◆ **REQUIRED WORK**:
In the entries below, find the line with "font-size: 12px ->", then set it down exactly along with each line after it to the end, skipping any pictures.
*** ENTRIES PROVIDED ***
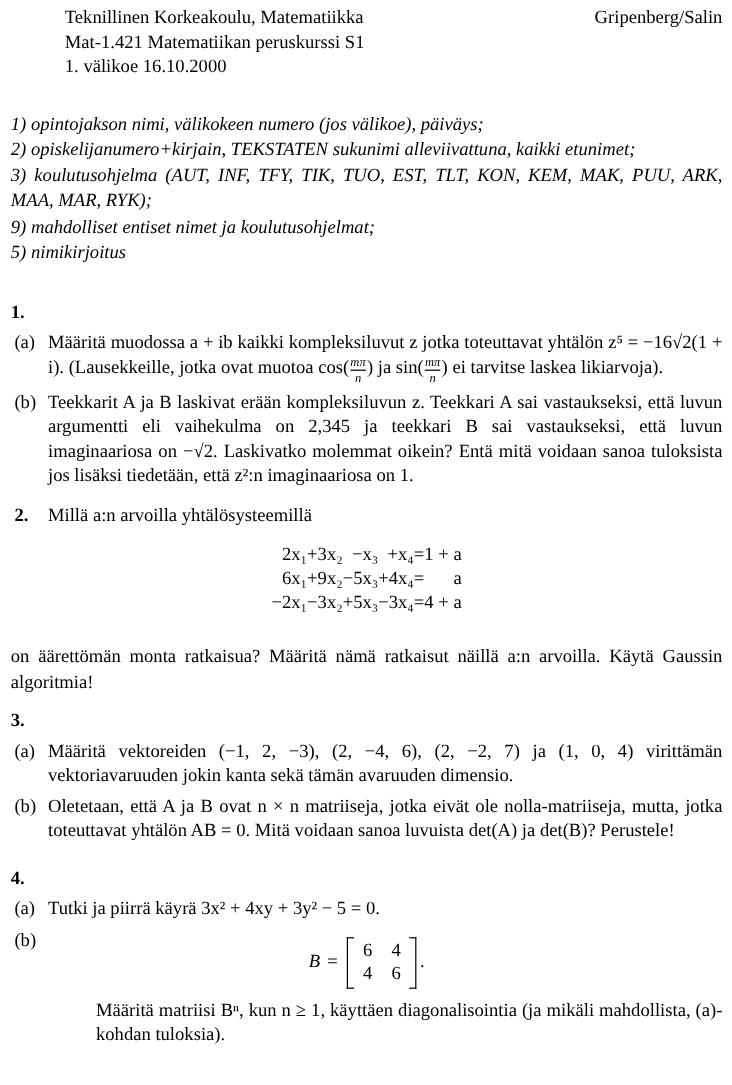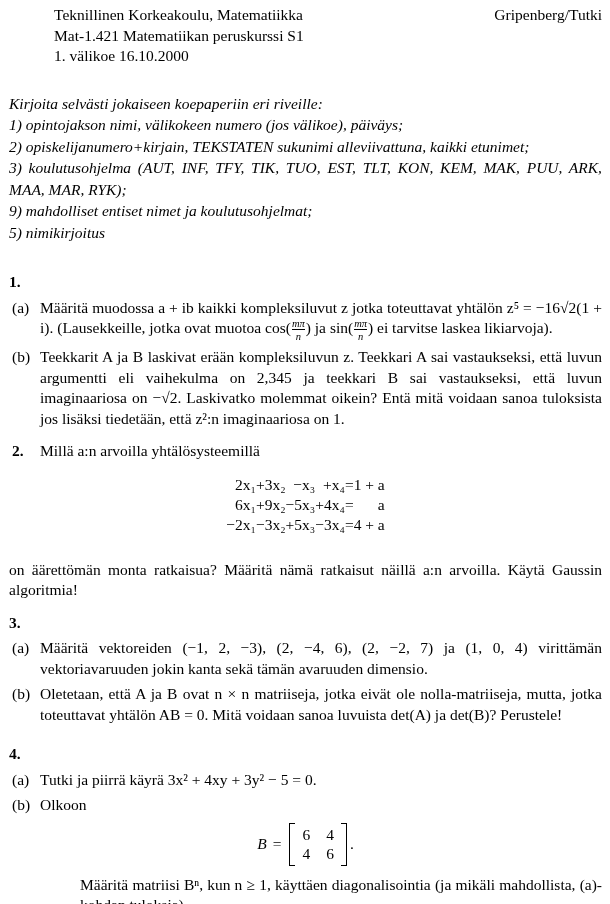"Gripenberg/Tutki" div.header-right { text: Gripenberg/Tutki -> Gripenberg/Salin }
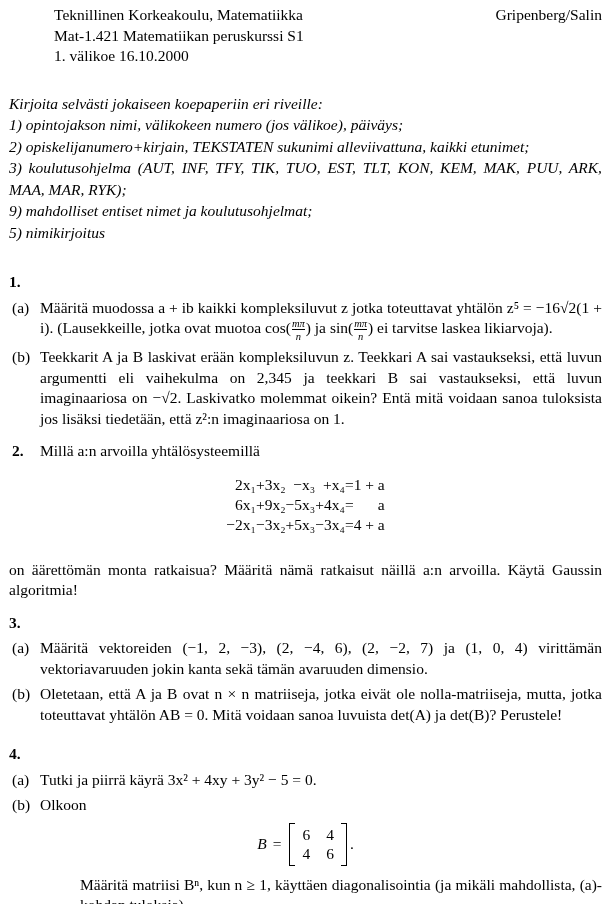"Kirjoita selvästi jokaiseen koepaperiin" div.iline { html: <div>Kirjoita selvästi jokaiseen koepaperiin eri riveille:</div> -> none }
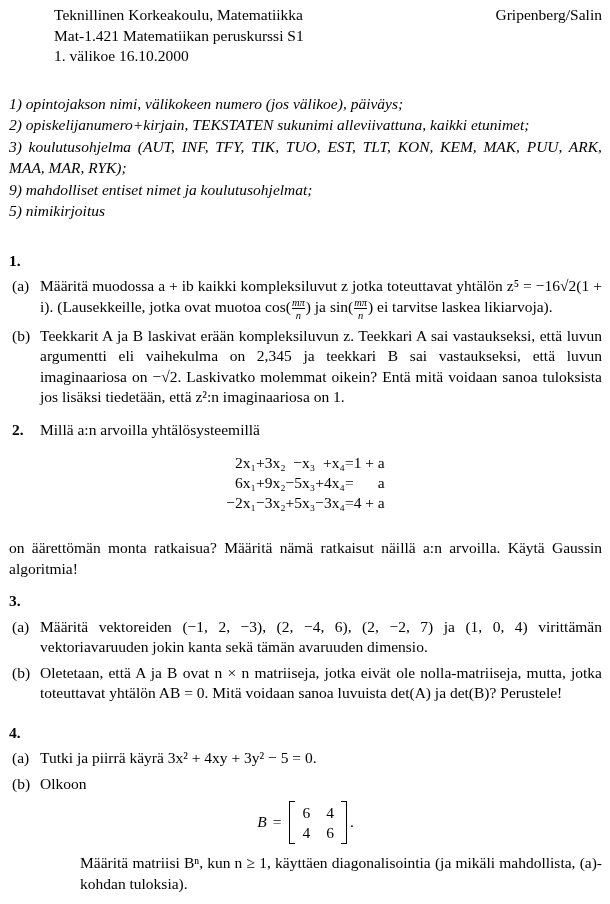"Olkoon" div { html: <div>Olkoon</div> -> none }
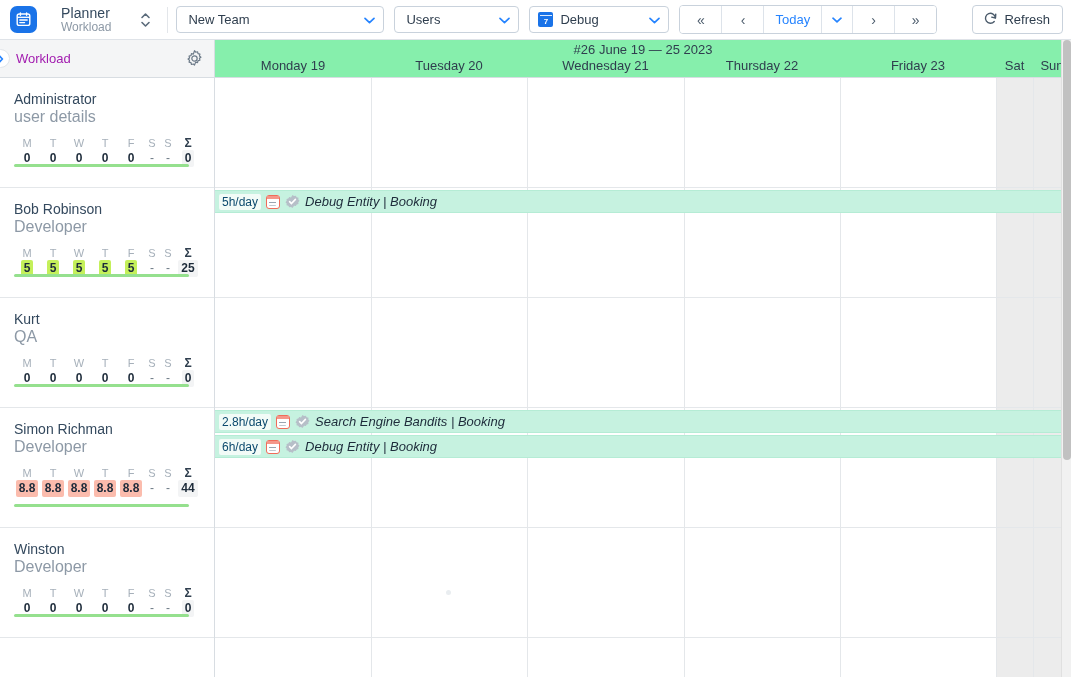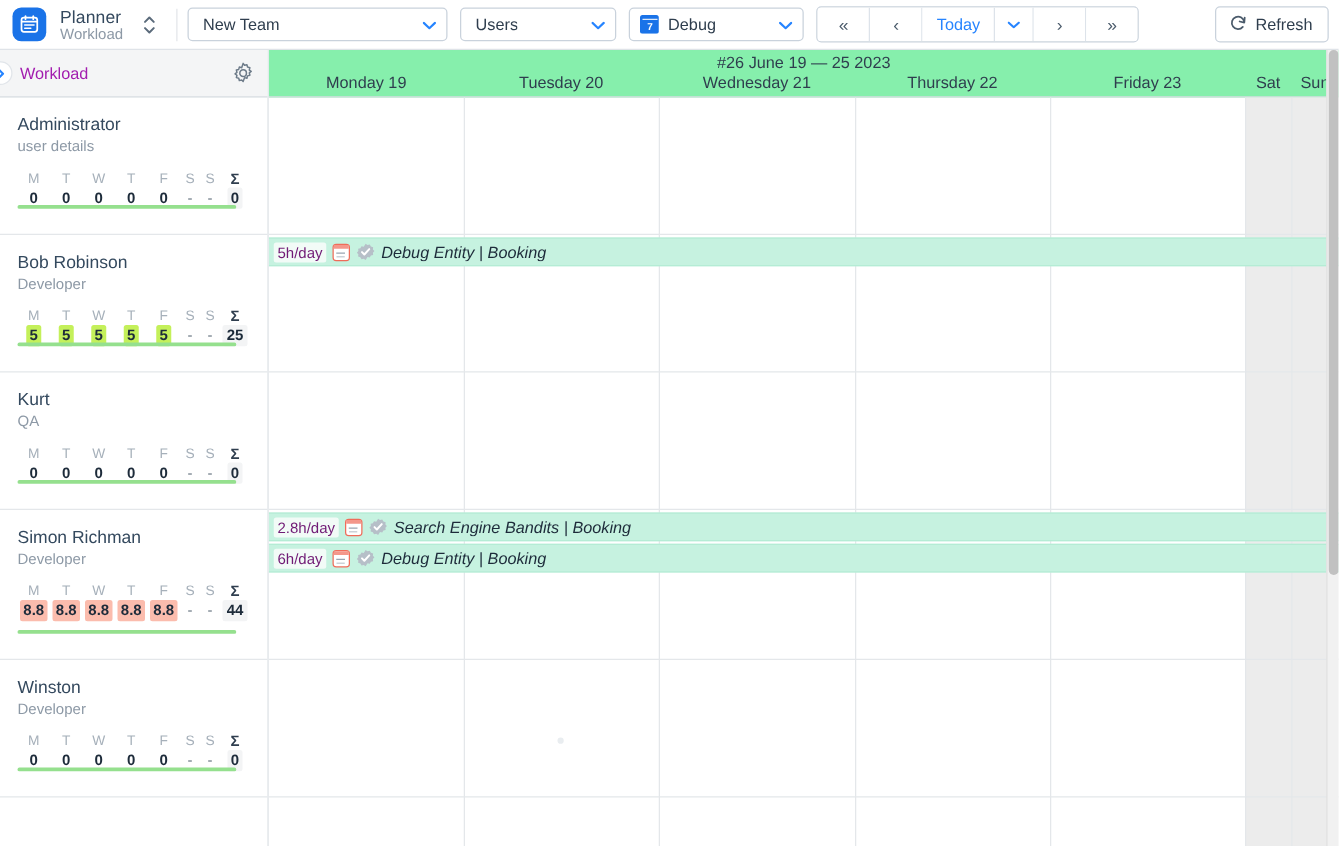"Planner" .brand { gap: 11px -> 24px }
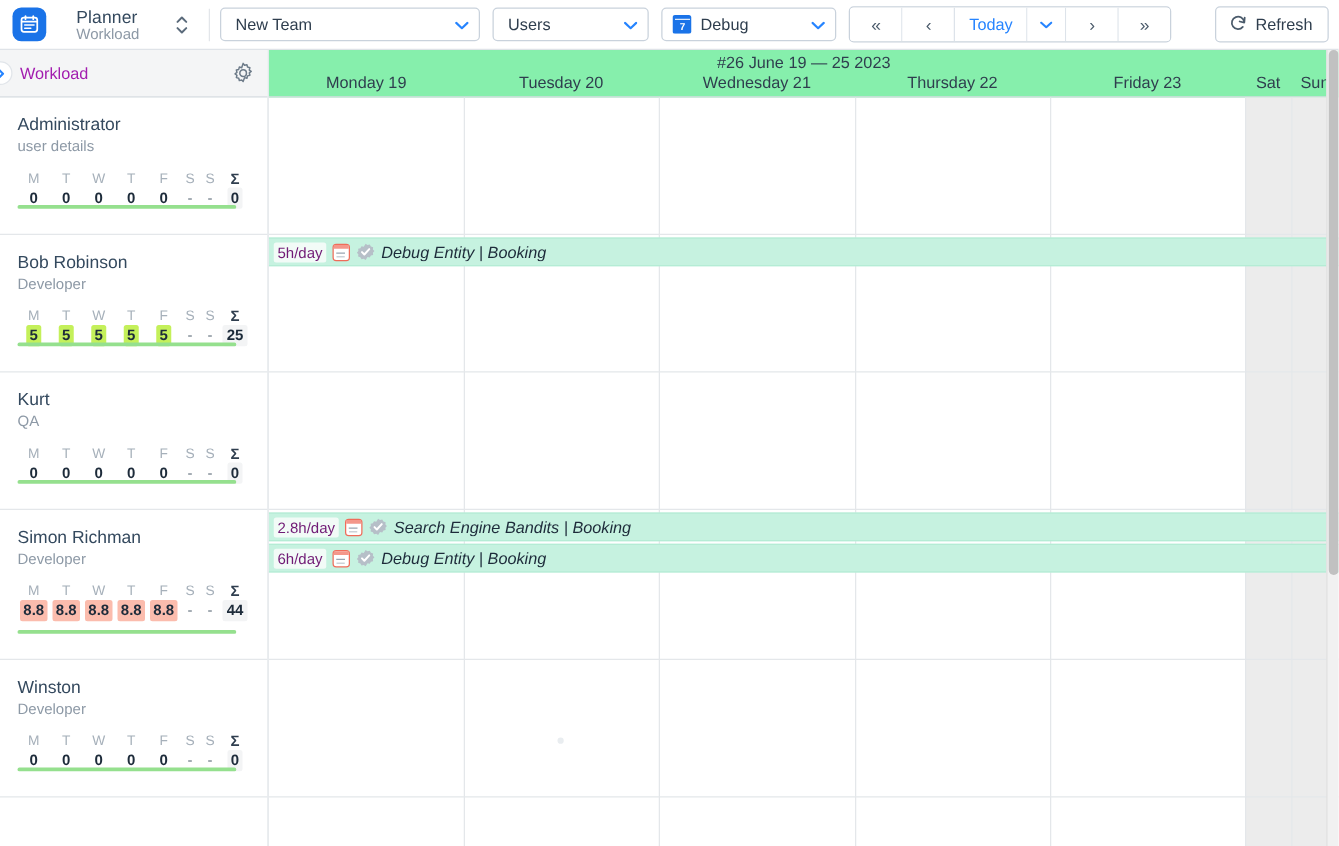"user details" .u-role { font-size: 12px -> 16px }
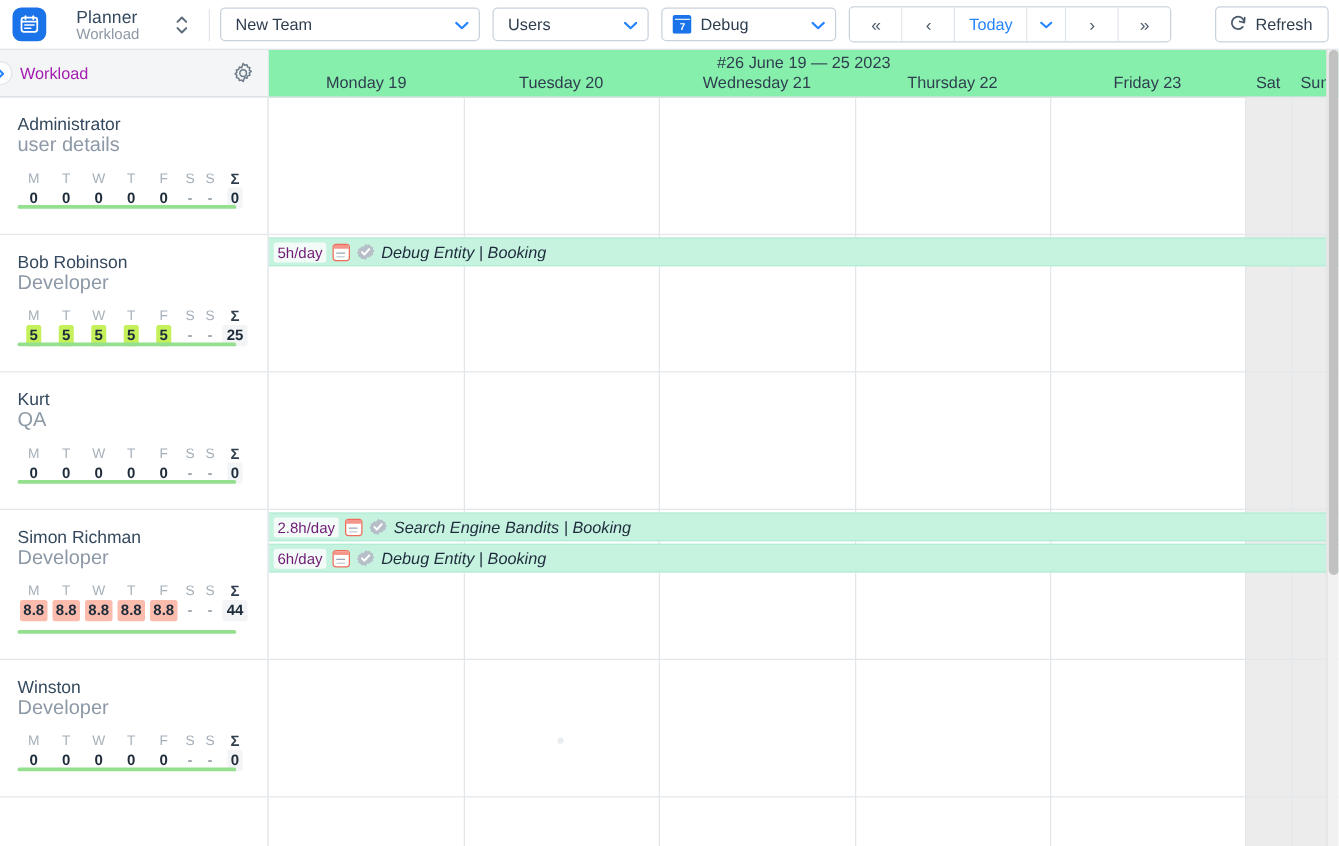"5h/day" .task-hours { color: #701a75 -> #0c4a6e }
*** End of ENTRIES PROVIDED ***
◆ **OUTPUT FOR THIS TASK**:
"user details" .u-role { font-size: 12px -> 16px }
"5h/day" .task-hours { color: #701a75 -> #0c4a6e }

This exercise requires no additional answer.